Arabako Txakolina DO is the youngest, and smallest of the three DOs, established by the 5 remaining producers in 2001. Landlocked, it abuts Rioja Alavesa to the south, and has the fewest number of producers, with 8 as of 2020. While there is some maritime influence, the region is marked by a continental climate, with a drier growing season and a mountainous geography. The wines of Arabako can be quite powerful comparatively, with an extended growing season and a delay in harvest producing ripe grapes with a phenolic weight and texture. Arabako Txakoli typically eschews the spritz common in Getariako. In 2022, the DO voted to allow the sale of Arabako Txakoli in cans and kegs, looking for opportunity to expand into competitive markets like the US, where the canned wine market was worth USD 1.1 billion in 2022. Artomaña Xarmant offers Txakoli in cans and kegs in the US market, still maintaining the brands high quality identity with this alternative packaging.
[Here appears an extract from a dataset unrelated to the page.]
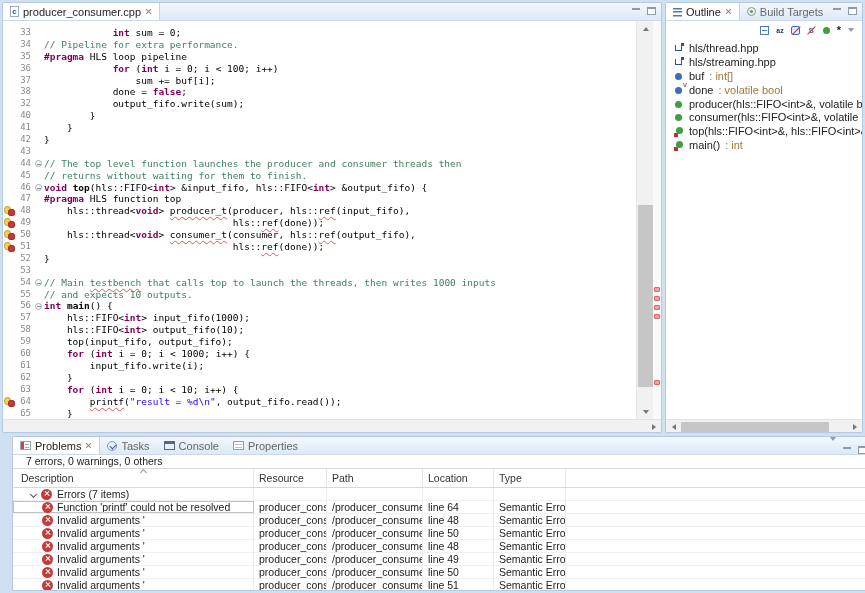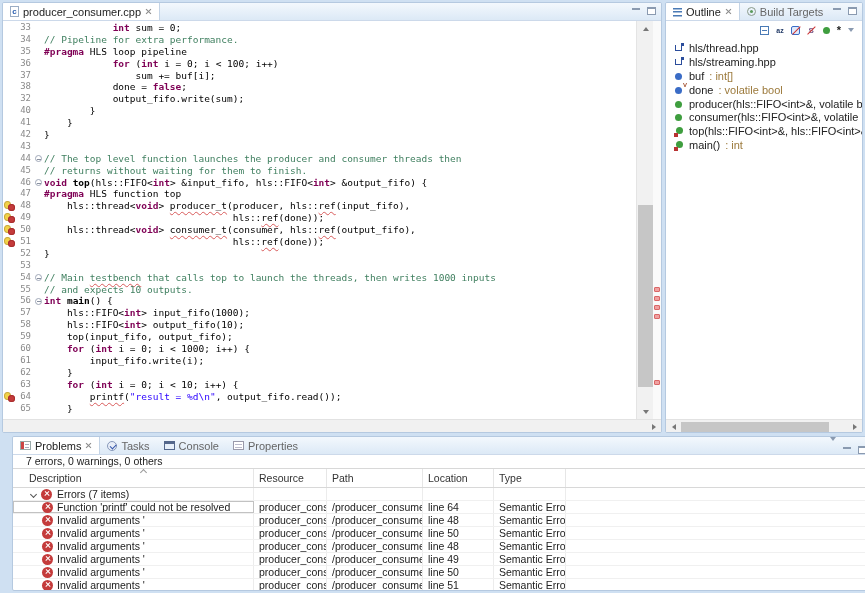"33" .codewrap { padding-top: 1px -> 6px }
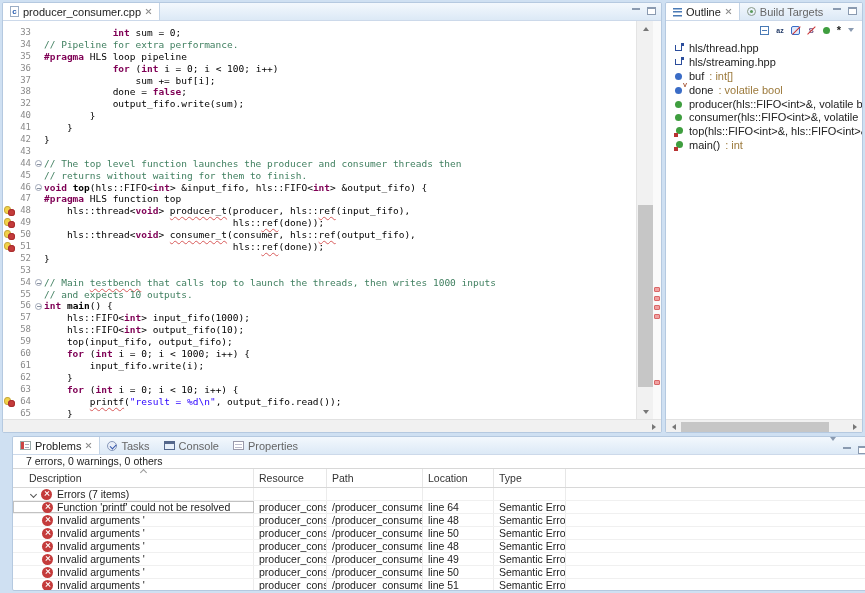"Description" .phead > div:first-child { padding-left: 16px -> 8px }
The Surprising Red Txakoli

Txakoli is an intriguing wine region and should be on any wine enthusiast’s radar. While Hondarrabi Zuri and white wines dominate the region, Hondarrabi Zuri Zurratia, and even international grapes like Riesling do well. The local red grape, Hondarrabi Beltza, is around 2% of the production of the region. Doniene Gorrondona is a pioneer in the revival of red Txakoli, and historically Beltza production outgrew white production, according to Israel Tavera. Related to Cabernet Franc, Tavera describes Hondarrabi Beltza to "craft a fresh red wine with hints of green pepper, herbs, and earth, with the same hallmark high acidity of its white relative". Israel goes on to summarize that Beltza is adept at expressing the freshness of the sea by where it is grown. Israel anticipates that more Beltza will be planted as the climate shifts, and Doniene Gorrondona will look towards rosé in the future, a category defined by Ameztoi of Getariako.

Overall, the producers of Txakoli, regardless of the DO are united by a goal to preserve the wine's Basque culture, identity, and gastronomy, and share that around the globe.